§ Change detection data
━━━━━━━━
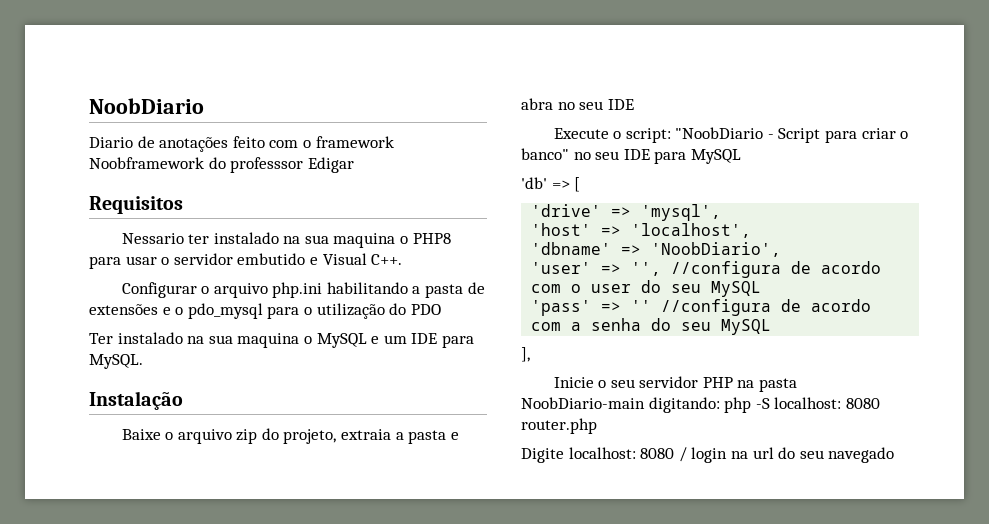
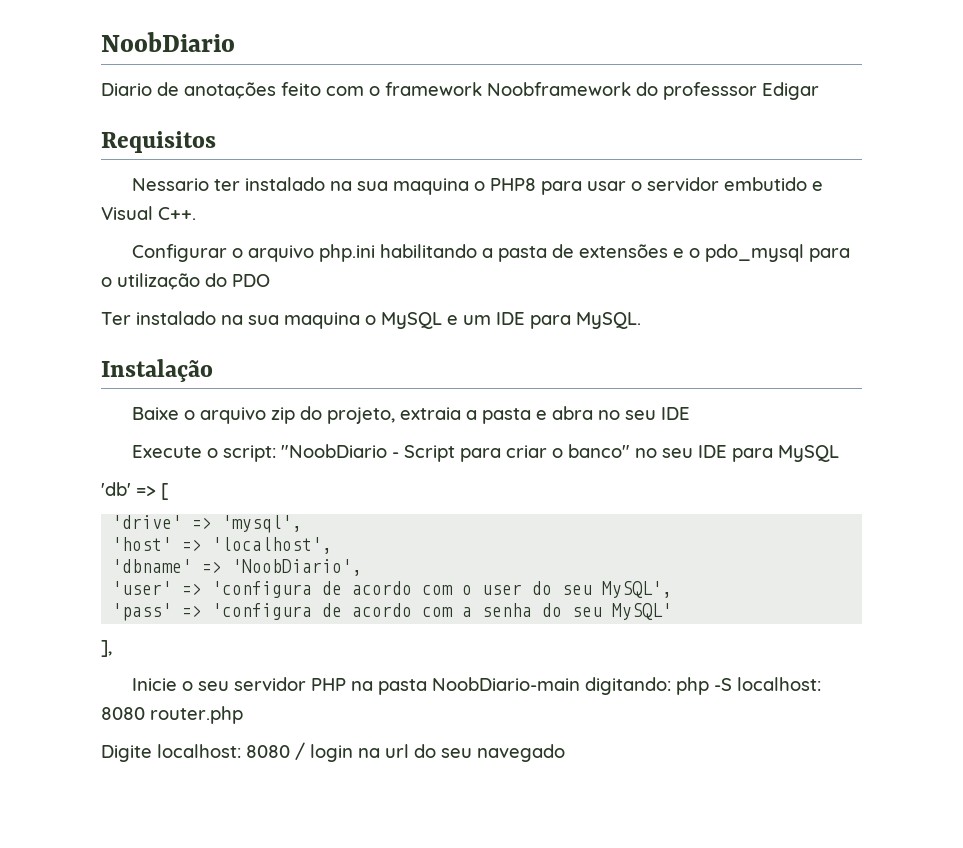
[631,261,782,278] '', //configura -> [212,581,313,598] 'configura
[711,281,762,297] MySQL -> [602,581,673,598] MySQL',
[631,299,772,316] '' //configura -> [212,603,313,620] 'configura
[721,319,772,335] MySQL -> [612,603,673,620] MySQL'

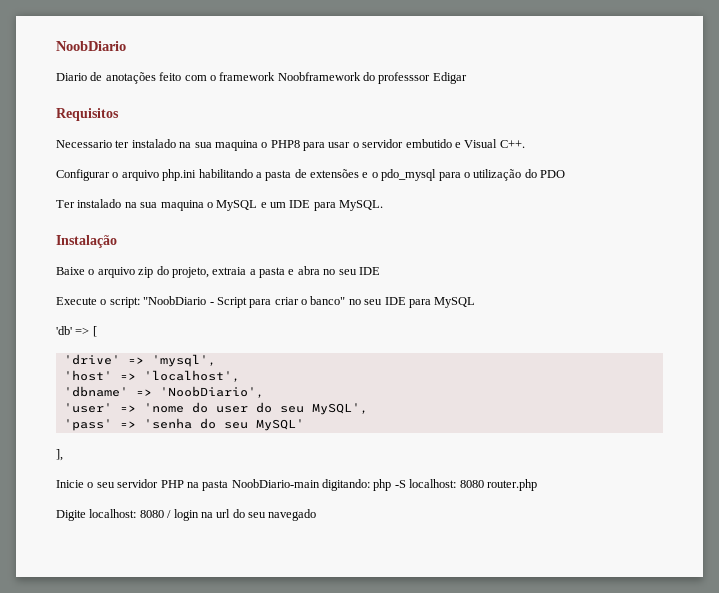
[132,178,210,191] Nessario -> [56,140,112,148] Necessario
[212,581,473,598] 'configura de acordo com o -> [143,402,208,413] 'nome do
[212,603,533,620] 'configura de acordo com a senha -> [143,418,192,429] 'senha

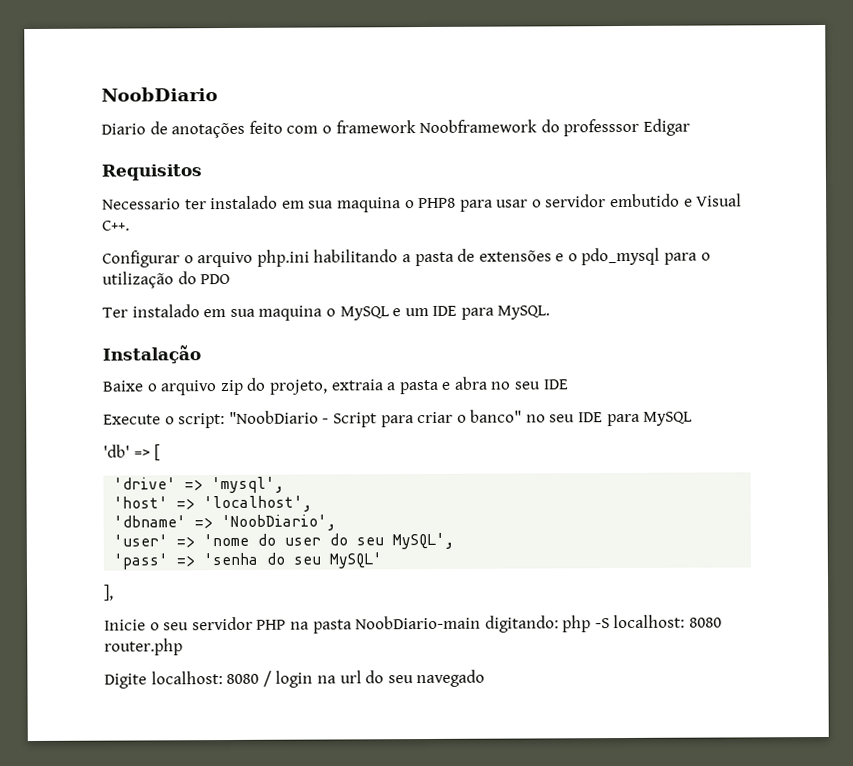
[179,142,192,148] na -> [281,200,305,209] em
[124,202,137,208] na -> [203,309,227,318] em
━━━━━━━━
§ TASK ITEM
Start at the first line and set down all of the data exactly, passing over the pictures.

§ ANSWER SPACE
[631,261,782,278] '', //configura -> [212,581,313,598] 'configura
[711,281,762,297] MySQL -> [602,581,673,598] MySQL',
[631,299,772,316] '' //configura -> [212,603,313,620] 'configura
[721,319,772,335] MySQL -> [612,603,673,620] MySQL'

[132,178,210,191] Nessario -> [56,140,112,148] Necessario
[212,581,473,598] 'configura de acordo com o -> [143,402,208,413] 'nome do
[212,603,533,620] 'configura de acordo com a senha -> [143,418,192,429] 'senha

[179,142,192,148] na -> [281,200,305,209] em
[124,202,137,208] na -> [203,309,227,318] em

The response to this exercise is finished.